For someone writing supernatural fiction at a time when Freud’s ideas were beginning to be known (which, as Julia Briggs suggested in Night Visitors, marked the beginning of the end for the popularity the ghost story had been enjoying since Dickens’s day), there’s a real feeling of psychological depth to Sinclair’s tales, and although they may have been influenced to some degree by Freud (the title of Uncanny Stories, for instance), I feel, reading them, that her understanding is definitely her own, and far more nuanced than a merely derivative take on Freud’s ideas could have served up. The most successful tales, dealing with the inequality of love in relationships, or of the very human horrors of emotional neglect, certainly transcend any merely psychological reading to become powerful dramas.

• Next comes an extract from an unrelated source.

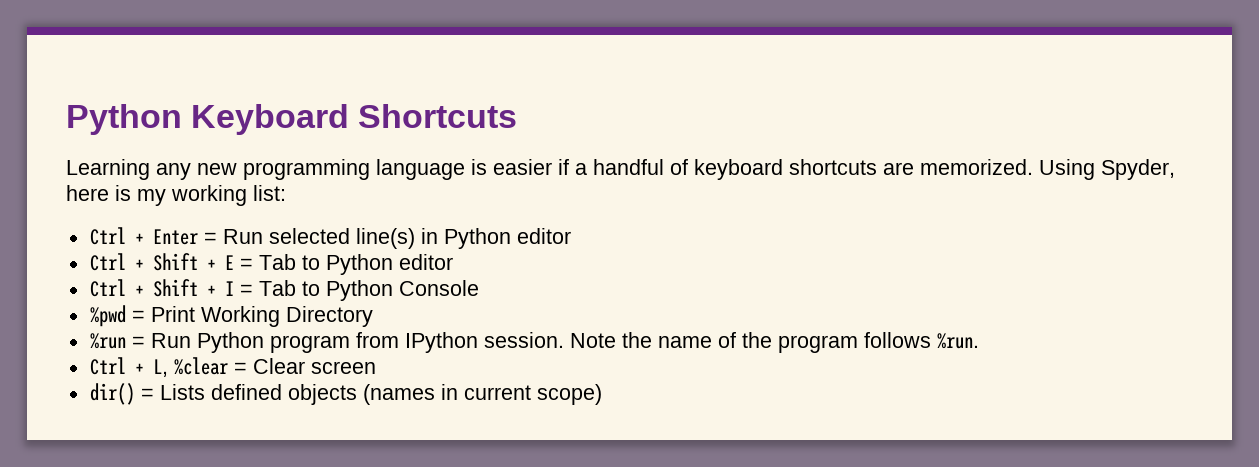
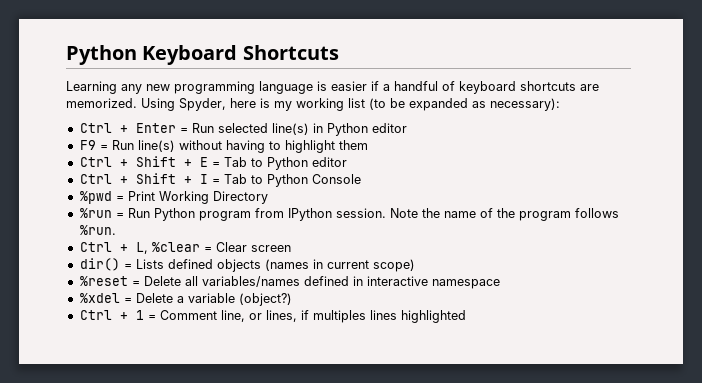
[253,185,286,201] list: -> [348,98,560,111] list (to be expanded as necessary):
(571, 236) none -> [79,140,368,153] // F9 = Run line(s) without having to highlight them
(602, 394) none -> [79,276,500,289] [79,293,292,306] [79,310,466,323] // %reset = Delete all variables/names defined in interactive namespace // %xdel = Delete a variable (object?) // Ctrl + 1 = Comment line, or lines, if multiples lines highlighted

“The Intercessor” is the must-read story here. It was adapted (very faithfully) by Alan Plater (who I mostly know for his quirky comedy The Beiderbecke Affair from 1985) for the ITV Shades of Darkness anthology series (in 1983). (Which is how I first heard about May Sinclair, via a post on the Wyrd Britain blog, which has a link to the Shades of Darkness episode on YouTube.)

You can read “The Flaw in the Crystal” at Gutenberg, and I have “The Intercessor” as an ebook on my free ebooks page. You can learn more about May Sinclair herself at the May Sinclair Society’s site.

Comments (2)

  1. Aonghus Fallon says:

    Thanks for this, Murray. I’m pretty sure I read “Where the Fire is not Quenched’ based on a recommendation, but the other stories are all unfamiliar to me and I must check out ‘The Intercessor’.

    Your mention of how Freud impacted on the popularity of supernatural stories reminds me something I read about Le Fanu’s ‘Green Tea’. This can be read as a story in which a man is haunted by a spectre from Hell, or as a story about a man who is prey to delusions due to imbibing too much green tea – ie, it is open to two different interpretations, one supernatural, and one psychological, reflecting a trend amongst horror writers of the day to accommodate the rational as well as the irrational.

  2. Murray Ewing says:

    Yeah, I remember reading something similar about “Green Tea”. That’s a great tale, and I think Le Fanu’s stories are some of the best from that era. Also way ahead in terms of walking that psychological/supernatural line. “Green Tea” was 1872, well ahead of Jekyll & Hyde, Dorian Gray and so on.